**Try it**. Give again, exactly as they appear, only the lines from the one containing "discount: 10% = 44.80 -> 10% = 42.35" through the last line of the material below.
»»
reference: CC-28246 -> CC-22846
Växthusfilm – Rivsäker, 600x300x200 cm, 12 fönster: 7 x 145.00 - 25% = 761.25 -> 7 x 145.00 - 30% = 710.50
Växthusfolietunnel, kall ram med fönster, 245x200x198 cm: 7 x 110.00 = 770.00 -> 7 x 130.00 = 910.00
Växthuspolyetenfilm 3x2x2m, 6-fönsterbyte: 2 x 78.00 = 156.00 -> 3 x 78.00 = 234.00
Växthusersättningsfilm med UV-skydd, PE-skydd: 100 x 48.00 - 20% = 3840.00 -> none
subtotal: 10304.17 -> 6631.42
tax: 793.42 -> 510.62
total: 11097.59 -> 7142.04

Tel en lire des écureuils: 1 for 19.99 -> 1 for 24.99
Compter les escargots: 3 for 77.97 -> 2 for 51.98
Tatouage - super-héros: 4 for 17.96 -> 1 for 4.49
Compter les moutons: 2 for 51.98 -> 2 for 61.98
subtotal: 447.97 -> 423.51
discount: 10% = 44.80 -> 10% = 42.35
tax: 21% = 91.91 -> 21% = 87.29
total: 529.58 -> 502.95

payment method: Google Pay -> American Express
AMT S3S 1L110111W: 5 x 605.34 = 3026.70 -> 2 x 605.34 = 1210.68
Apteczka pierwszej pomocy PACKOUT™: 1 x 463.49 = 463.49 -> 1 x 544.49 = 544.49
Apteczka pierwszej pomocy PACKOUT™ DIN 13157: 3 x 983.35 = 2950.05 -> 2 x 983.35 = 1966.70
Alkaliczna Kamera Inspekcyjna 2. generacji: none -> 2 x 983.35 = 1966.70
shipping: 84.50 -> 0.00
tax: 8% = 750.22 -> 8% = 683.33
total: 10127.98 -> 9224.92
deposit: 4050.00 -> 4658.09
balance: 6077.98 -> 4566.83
««
**Completed task**.
discount: 10% = 44.80 -> 10% = 42.35
tax: 21% = 91.91 -> 21% = 87.29
total: 529.58 -> 502.95

payment method: Google Pay -> American Express
AMT S3S 1L110111W: 5 x 605.34 = 3026.70 -> 2 x 605.34 = 1210.68
Apteczka pierwszej pomocy PACKOUT™: 1 x 463.49 = 463.49 -> 1 x 544.49 = 544.49
Apteczka pierwszej pomocy PACKOUT™ DIN 13157: 3 x 983.35 = 2950.05 -> 2 x 983.35 = 1966.70
Alkaliczna Kamera Inspekcyjna 2. generacji: none -> 2 x 983.35 = 1966.70
shipping: 84.50 -> 0.00
tax: 8% = 750.22 -> 8% = 683.33
total: 10127.98 -> 9224.92
deposit: 4050.00 -> 4658.09
balance: 6077.98 -> 4566.83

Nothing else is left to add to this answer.